The previous figure graphically illustrates how RNNs are not able to learn long-term dependencies due to the "vanishing/exploding gradient" problem. We highlight this phenomena with the black & green lines above the spectrogram, where we showcase the amount of past & fugure information that could be employed by a RNN at time t (denoted by the red vertical line). Note that one can feed future information into RNNs by simply changing the temporal direction we look at. For example, by changing $\mathbf{h}^{(t-1)} \to \mathbf{h}^{(t+1)}$ as in the following RNN equations:

$\mathbf{h}_{(1)}^{(t)}=f(\mathbf{\color{red}h}_{(1)}^{\color{red}(t-1)},\mathbf{x}^{(t)}) \hspace{5mm} \to \hspace{5mm} \mathbf{h}_{(1)}^{(t)}=f(\mathbf{x}^{(t)},\mathbf{\color{red}h}_{(1)}^{\color{red}(t+1)}).$

$\hspace{-7mm}\mathbf{h}_{(1)}^{(t)}=\sigma_{(0)}(\mathbf{W}_{(0)}\mathbf{x}^{(t)}+\mathbf{W}_{rec}\mathbf{\color{red}h}_{(1)}^{\color{red}(t-1)}+\mathbf{b}_{(0)}) \hspace{2mm} \to \hspace{2mm} \mathbf{h}_{(1)}^{(t)}=\sigma_{(0)}(\mathbf{W}_{(0)}\mathbf{x}^{(t)}+\mathbf{W}_{rec}\mathbf{\color{red}h}_{(1)}^{\color{red}(t+1)}+\mathbf{b}_{(0)})$,


Pelican stood on the beach
Attention-based models can encode long-term
dependencies from the future and the past.

In contrast, this last diagram shows that for a given time t an attention-based model can employ information from any time position along the spectrogram. This is depicted by the black line above the spectrogram, where we show the attention weights' $\alpha_{({\color{red}t},n)}$ values can access information from any time position along the input spectrogram. Remember that the resulting representations of an attention layer are obtained via a weighted average (through time) that considers information from any time position:

$\textbf{h}_{(l)}^{(t)} = \sum_{n=0}^{T} \mathbf{\alpha}_{(t,n)} \textbf{h}^{(n)}_{(l-1)}$,

The weighted average mechanism (through time considering the $\alpha_{({\color{red}t},n)}$ values) employed by the attention models enables a direct path where long-term dependencies can flow. Remember that $\alpha_{({\color{red}t},n)}$ is computed considering a context is arbitrarily defined, for example: $f(\textbf{h}^{(t)}_{(l-1)}, \textbf{h}^{(n)}_{(l-1)})$. This meaning that the amount of attention $\alpha_{({\color{red}t},n)}$ allocated at time ${\color{red}t}$ would be estimated considering the information available at time ${\color{red}t}$ and at time $n$ — or at any other arbitary timestep (either close or far-away from ${\color{red}t}$) that might be useful for the task at hand.

Finally, we want to remark that the shapes of the previously depicted black & green were invented just for didactic purposes.

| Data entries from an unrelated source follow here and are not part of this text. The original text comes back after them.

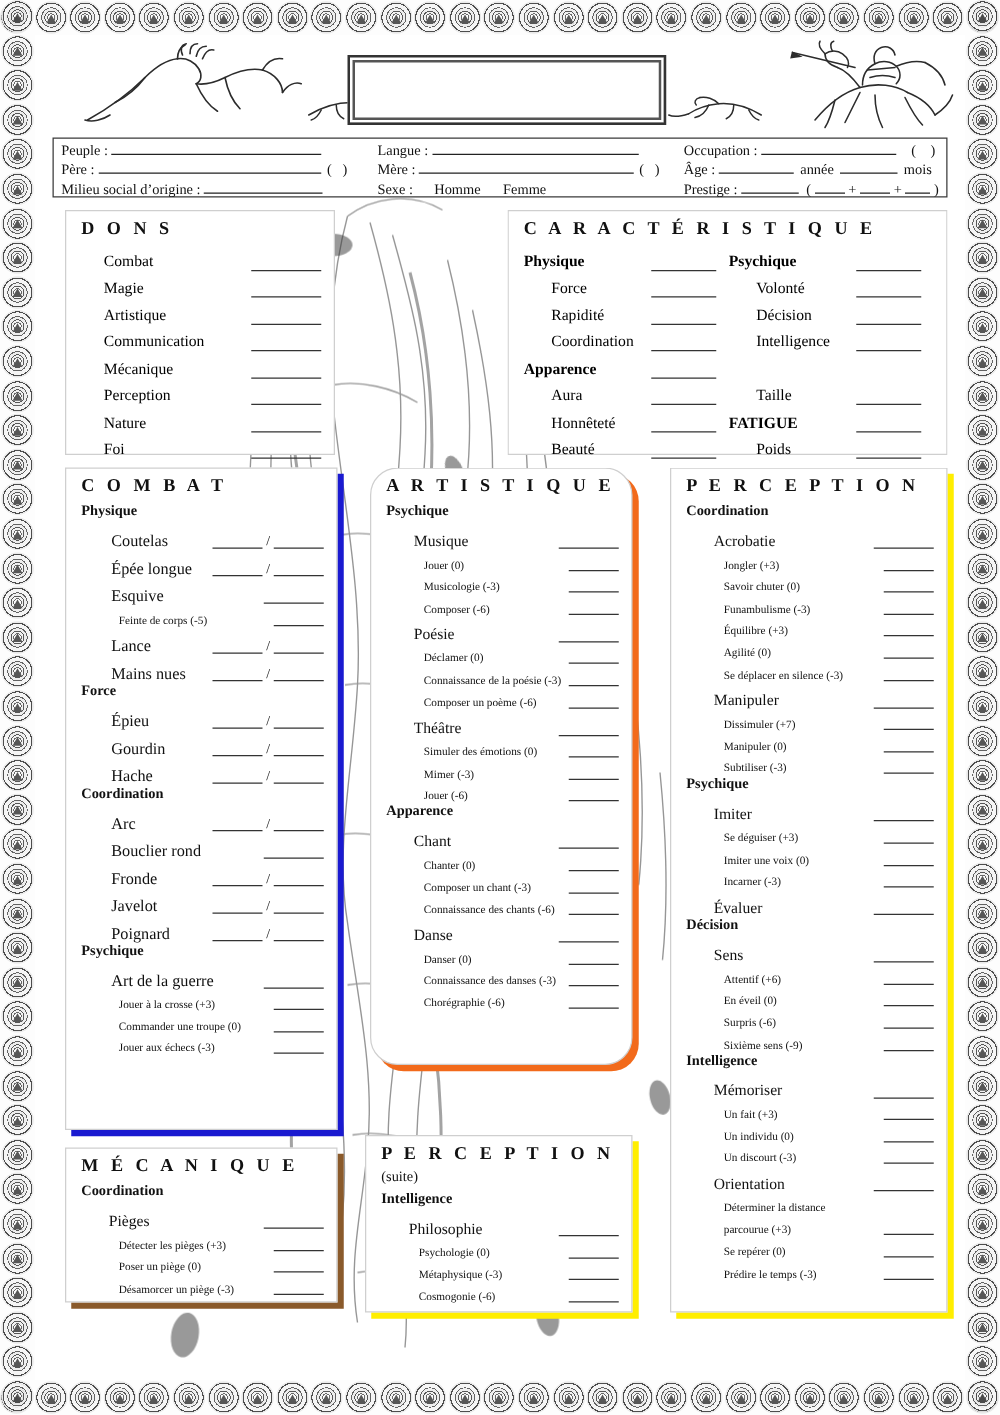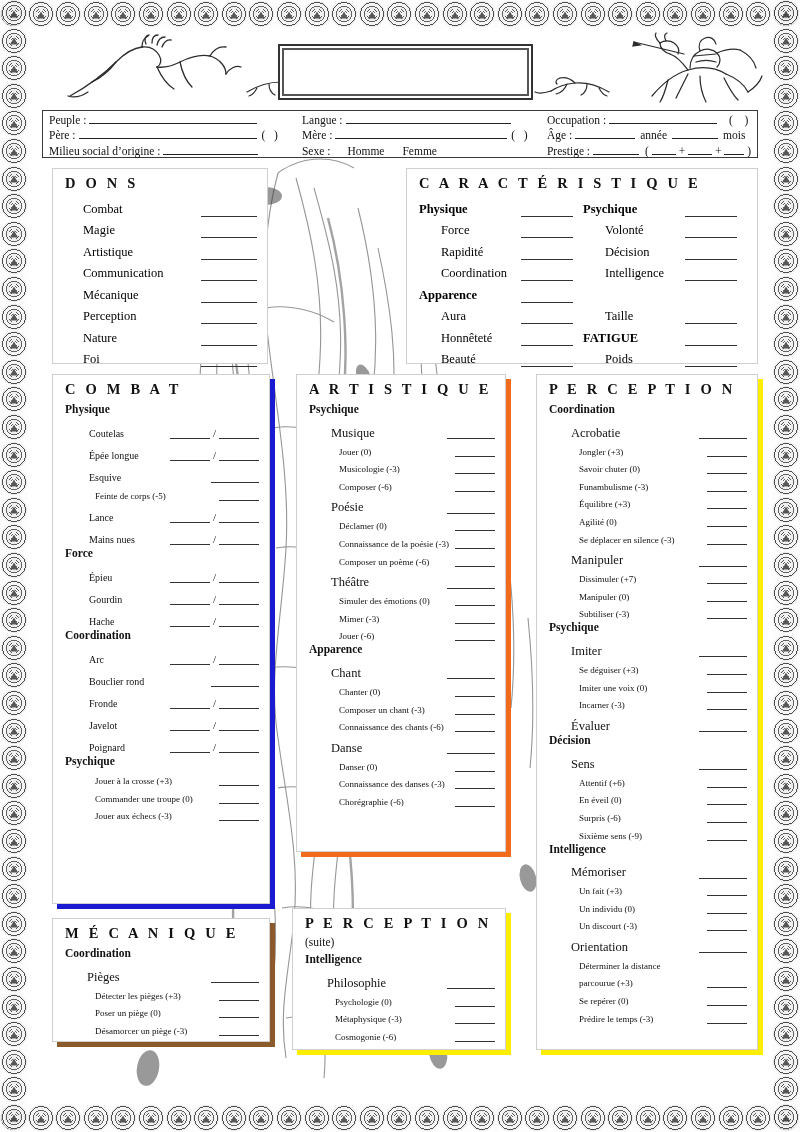--- a/index.html
+++ b/index.html
@@ -106,21 +106,21 @@
   .ul { display:inline-block; border-bottom:1px solid #222; height:11px; }
 
   
   .panel {
     position:absolute;
     background:#ffffff;
     border:1px solid #cfcfcf;
     padding:5px 10px 6px 12px;
   }
   .panel.shadow-blue   { box-shadow:5px 5px 0 0 #1a1ad0; }
-  .panel.shadow-orange { box-shadow:5px 5px 0 0 #f26a1b; }
+  .panel.shadow-orange { box-shadow:5px 5px 0 0 #f26a1b;border-radius:22px; }
   .panel.shadow-yellow { box-shadow:5px 5px 0 0 #ffee00; }
   .panel.shadow-brown  { box-shadow:5px 5px 0 0 #8a5a2b; }
   .panel.shadow-none   { box-shadow:none; }
 
   .sec-title {
     font-size:14.5px;
     font-weight:bold;
     letter-spacing:3.2px;
     color:#111;
     margin:0 0 2px 0;
@@ -154,21 +154,21 @@
   .row .slash { padding:0 3px; font-size:11px; color:#111; }
 
   
   .lvl1 { font-size:12.5px; height:22px; padding-left:22px; }
   .lvl1 .nm { font-size:12.5px; }
   
   .lvl2 { font-size:9px; height:17.6px; padding-left:30px; }
   .lvl2 .nm { font-size:9px; }
   
   .lvl1b { font-size:12.5px; height:22px; padding-left:24px; }
-  .lvl1b .nm { font-size:10px;margin-top:11px; }
+  .lvl1b .nm { font-size:13px;margin-top:11px; }
   .blank-w48 { width:48px; }
   .blank-w40 { width:40px; }
 
   
   #dons { left:24px; top:140px; width:216px; height:196px; }
   #dons .d-row {
     display:flex; align-items:flex-end;
     height:21.5px; padding-left:18px; font-size:12.5px;
   }
   #dons .d-row .nm { white-space:nowrap; }
@@ -783,20 +783,25 @@
             <span class="blank blank-w40"></span>
           </div>
           <div class="row lvl1b">
             <span class="nm">Poignard</span>
             <span class="fill"></span>
             <span class="blank blank-w40"></span>
             <span class="slash">/</span>
             <span class="blank blank-w40"></span>
           </div>
           <div class="grp">Psychique</div>
+          <div class="row lvl1b">
+            <span class="nm">Art de la guerre</span>
+            <span class="fill"></span>
+            <span class="blank blank-w48"></span>
+          </div>
           <div class="row lvl2">
             <span class="nm">Jouer à la crosse (+3)</span>
             <span class="fill"></span>
             <span class="blank blank-w40"></span>
           </div>
           <div class="row lvl2">
             <span class="nm">Commander une troupe (0)</span>
             <span class="fill"></span>
             <span class="blank blank-w40"></span>
           </div>

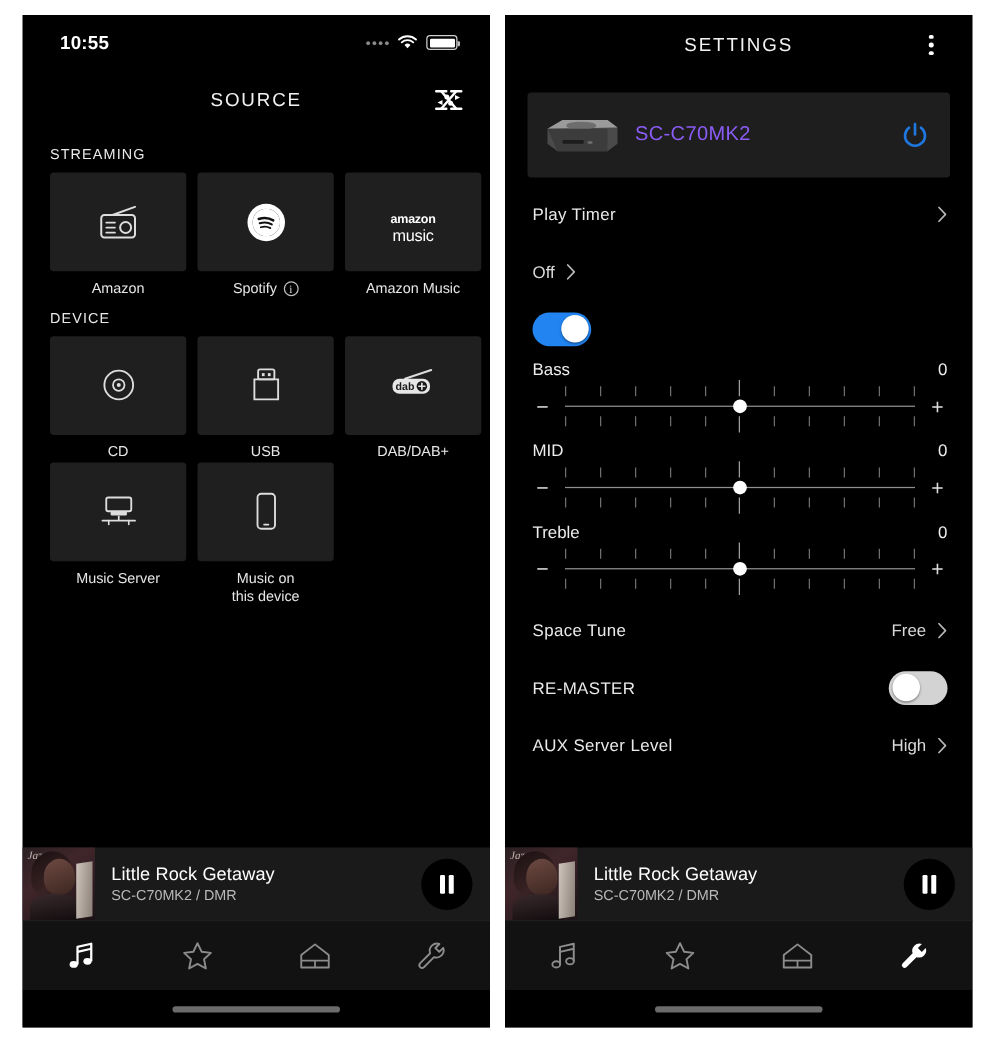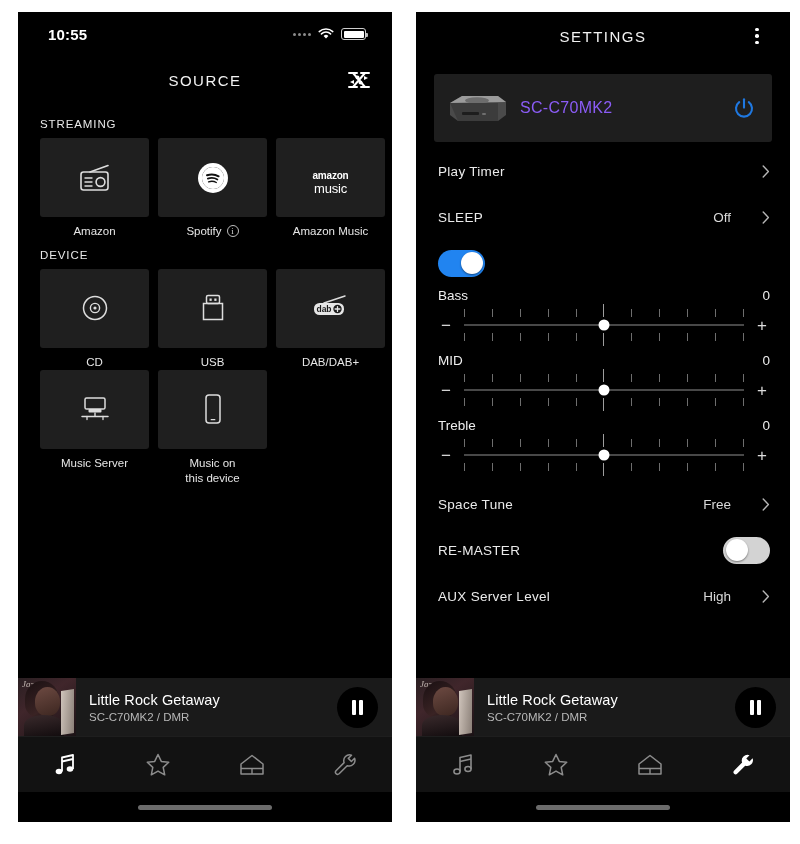--- a/index.html
+++ b/index.html
@@ -9,21 +9,20 @@
     font-family: "Liberation Sans", sans-serif;
     overflow: hidden;
   }
   .stage {
     position: relative;
     width: 800px; height: 844px;
     background: #ffffff;
     display: flex;
     gap: 12px;
     padding: 12px 10px 22px 18px;
-    justify-content: space-between;
   }
   .phone {
     position: relative;
     width: 374px;
     height: 810px;
     background: #000000;
     overflow: hidden;
     display: flex;
     flex-direction: column;
   }
@@ -138,21 +137,20 @@
   .device-name {
     flex: 1 1 auto;
     color: #8b5cf6; font-size: 16px; letter-spacing: .3px;
   }
   .power-btn { width: 24px; height: 24px; flex: 0 0 auto; }
 
   .row {
     display: flex; align-items: center;
     padding: 0 20px 0 22px;
     height: 46px;
-    gap: 22px;
   }
   .row-label { color: #eaeaea; font-size: 13.5px; flex: 1 1 auto; letter-spacing: .3px; }
   .row-value { color: #d9d9d9; font-size: 13.5px; margin-right: 9px; }
   .chev { width: 8px; height: 13px; opacity: .85; }
 
   .toggle {
     width: 47px; height: 27px; border-radius: 14px; position: relative;
     flex: 0 0 auto;
   }
   .toggle.on { background: #2184f0; }
@@ -514,21 +512,20 @@
 
       <div class="row">
         <span class="row-label">Play Timer</span>
         <span class="row-value"></span>
         <svg class="chev" viewBox="0 0 8 13">
           <path d="M1.2 1 L6.4 6.5 1.2 12" stroke="#d6d6d6" stroke-width="1.4" fill="none" stroke-linecap="round" stroke-linejoin="round"></path>
         </svg>
       </div>
 
       <div class="row">
-        <span class="row-label">SLEEP</span>
         <span class="row-value">Off</span>
         <svg class="chev" viewBox="0 0 8 13">
           <path d="M1.2 1 L6.4 6.5 1.2 12" stroke="#d6d6d6" stroke-width="1.4" fill="none" stroke-linecap="round" stroke-linejoin="round"></path>
         </svg>
       </div>
 
       <div class="row">
         <span class="toggle on">
             <span class="knob"></span>
           </span>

Although in previous paragraphs we assumed single-layered models processing spectrograms and discussed each architecture separately, these are normally stacked one on top of the other to construct deep models. For example, a common pipeline consists of (i) stacking several CNN layers to extract local features from spectrograms, (ii) RNNs or attention are used to aggregate the CNN feature maps across time, and (iii) the temporally aggregated signal is used to predict what's intended with a MLP. Note that this deeper pipeline allows to learn musical characteristics at different time-scales, and to take advantage of the merits of each architecture.